#### THE PROBLEM
What follows is a set of records; restate each one word for word and drop the pictures.

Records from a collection
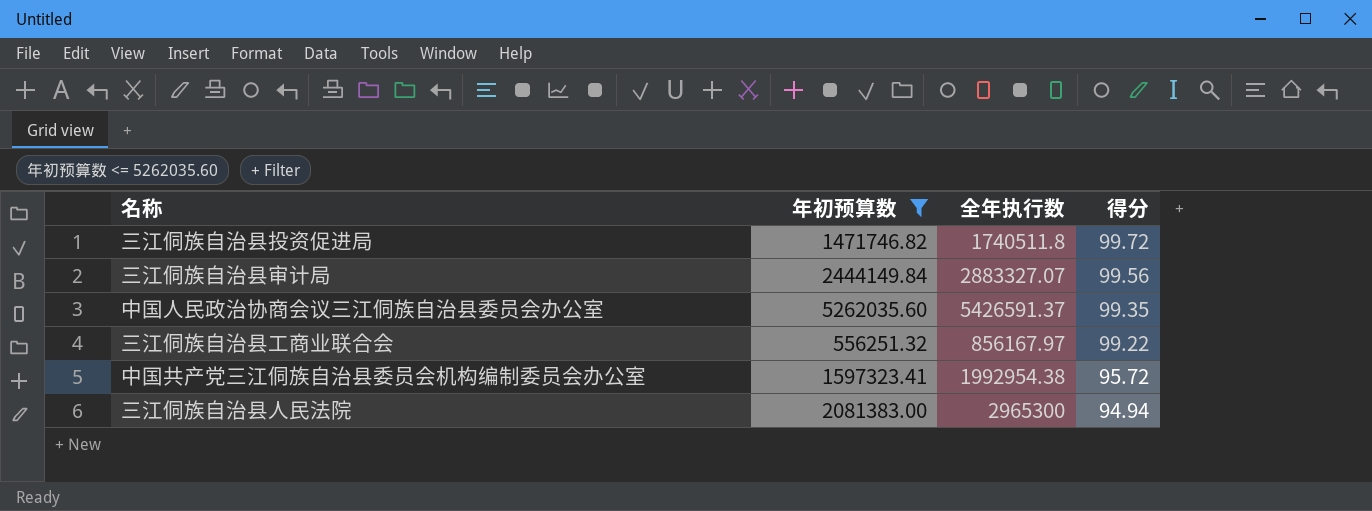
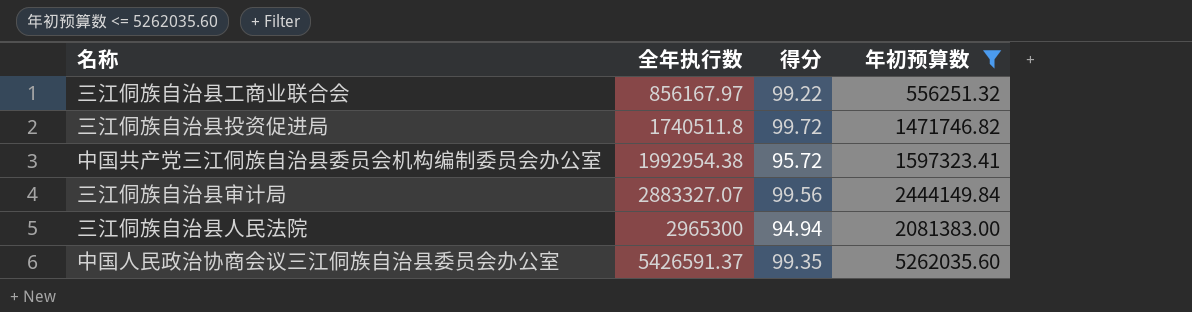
row order: 得分 descending -> 全年执行数 ascending
column 年初预算数 | position: 2 -> 4

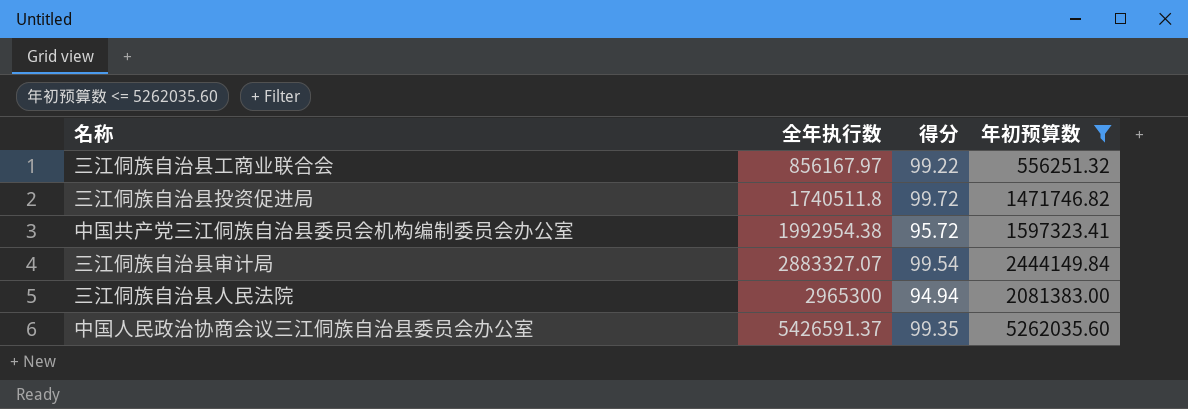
三江侗族自治县审计局 | 得分: 99.56 -> 99.54

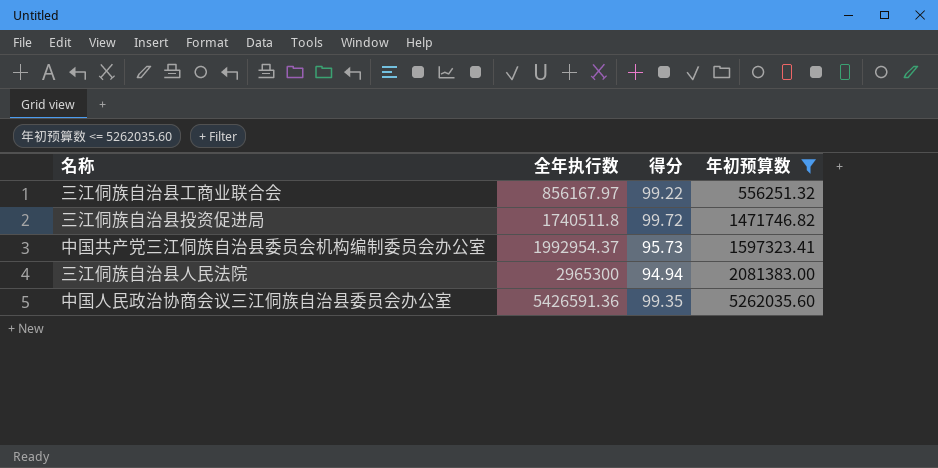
row 三江侗族自治县审计局: 2883327.07 | 99.54 | 2444149.84 -> none
中国共产党三江侗族自治县委员会机构编制委员会办公室 | 全年执行数: 1992954.38 -> 1992954.37
中国共产党三江侗族自治县委员会机构编制委员会办公室 | 得分: 95.72 -> 95.73
中国人民政治协商会议三江侗族自治县委员会办公室 | 全年执行数: 5426591.37 -> 5426591.36

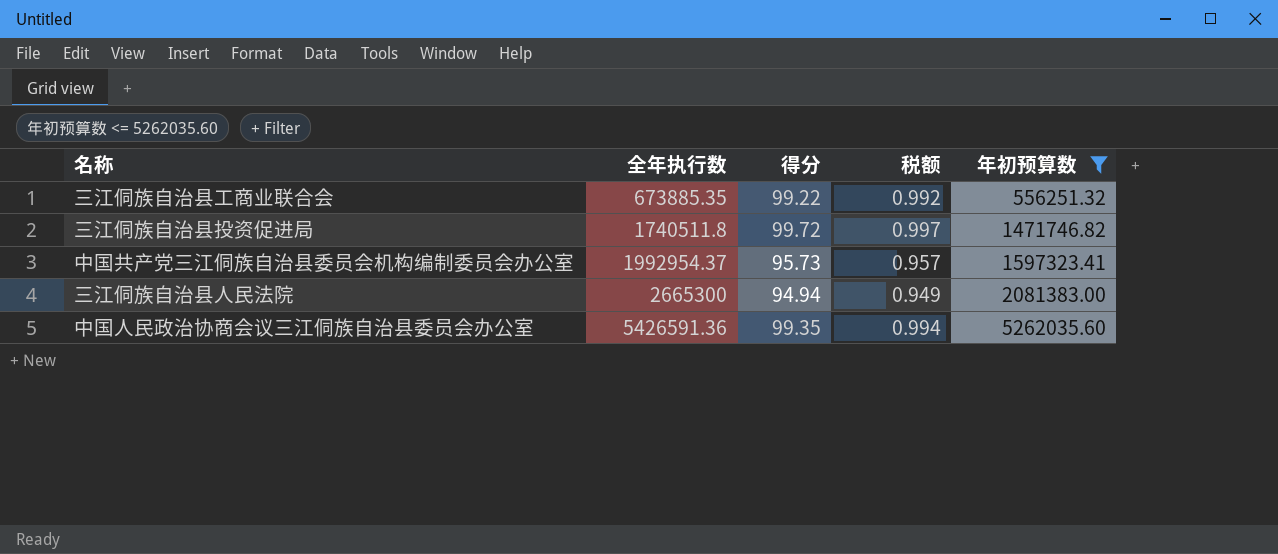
column 税额 | formula: none -> [得分] * 0.01
三江侗族自治县工商业联合会 | 全年执行数: 856167.97 -> 673885.35
三江侗族自治县人民法院 | 全年执行数: 2965300 -> 2665300

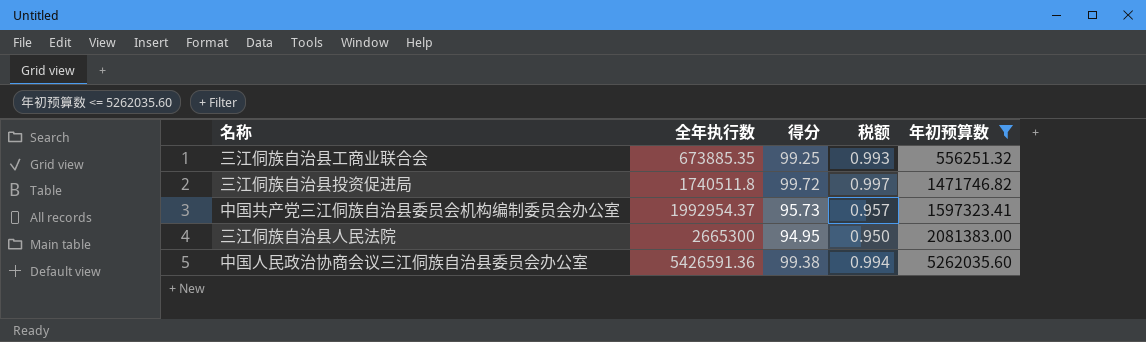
三江侗族自治县工商业联合会 | 得分: 99.22 -> 99.25
三江侗族自治县工商业联合会 | 税额: 0.992 -> 0.993
三江侗族自治县人民法院 | 得分: 94.94 -> 94.95
三江侗族自治县人民法院 | 税额: 0.949 -> 0.950
中国人民政治协商会议三江侗族自治县委员会办公室 | 得分: 99.35 -> 99.38

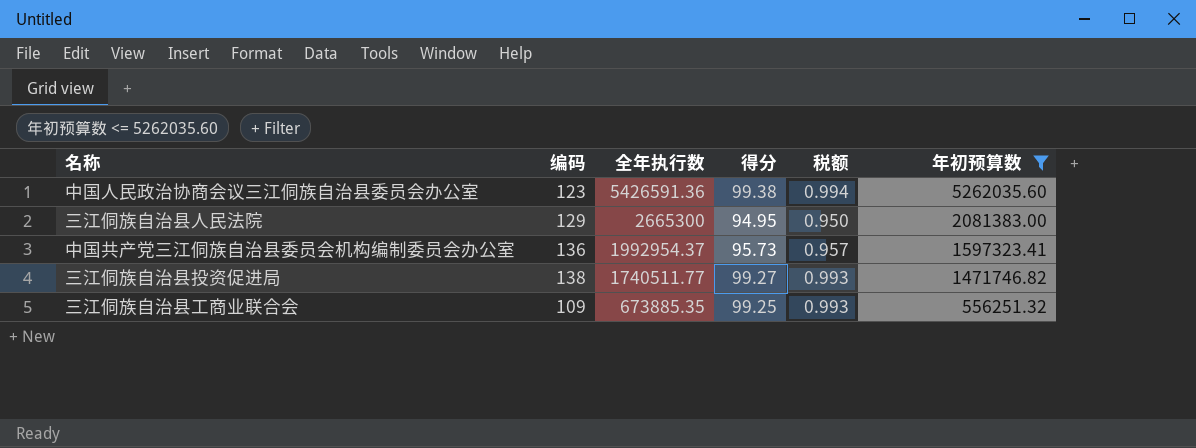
row order: 全年执行数 ascending -> 全年执行数 descending
column 编码 | position: none -> 2
三江侗族自治县投资促进局 | 全年执行数: 1740511.8 -> 1740511.77
三江侗族自治县投资促进局 | 得分: 99.72 -> 99.27
三江侗族自治县投资促进局 | 税额: 0.997 -> 0.993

#### EXERCISE OUTPUT
row order: 得分 descending -> 全年执行数 ascending
column 年初预算数 | position: 2 -> 4

三江侗族自治县审计局 | 得分: 99.56 -> 99.54

row 三江侗族自治县审计局: 2883327.07 | 99.54 | 2444149.84 -> none
中国共产党三江侗族自治县委员会机构编制委员会办公室 | 全年执行数: 1992954.38 -> 1992954.37
中国共产党三江侗族自治县委员会机构编制委员会办公室 | 得分: 95.72 -> 95.73
中国人民政治协商会议三江侗族自治县委员会办公室 | 全年执行数: 5426591.37 -> 5426591.36

column 税额 | formula: none -> [得分] * 0.01
三江侗族自治县工商业联合会 | 全年执行数: 856167.97 -> 673885.35
三江侗族自治县人民法院 | 全年执行数: 2965300 -> 2665300

三江侗族自治县工商业联合会 | 得分: 99.22 -> 99.25
三江侗族自治县工商业联合会 | 税额: 0.992 -> 0.993
三江侗族自治县人民法院 | 得分: 94.94 -> 94.95
三江侗族自治县人民法院 | 税额: 0.949 -> 0.950
中国人民政治协商会议三江侗族自治县委员会办公室 | 得分: 99.35 -> 99.38

row order: 全年执行数 ascending -> 全年执行数 descending
column 编码 | position: none -> 2
三江侗族自治县投资促进局 | 全年执行数: 1740511.8 -> 1740511.77
三江侗族自治县投资促进局 | 得分: 99.72 -> 99.27
三江侗族自治县投资促进局 | 税额: 0.997 -> 0.993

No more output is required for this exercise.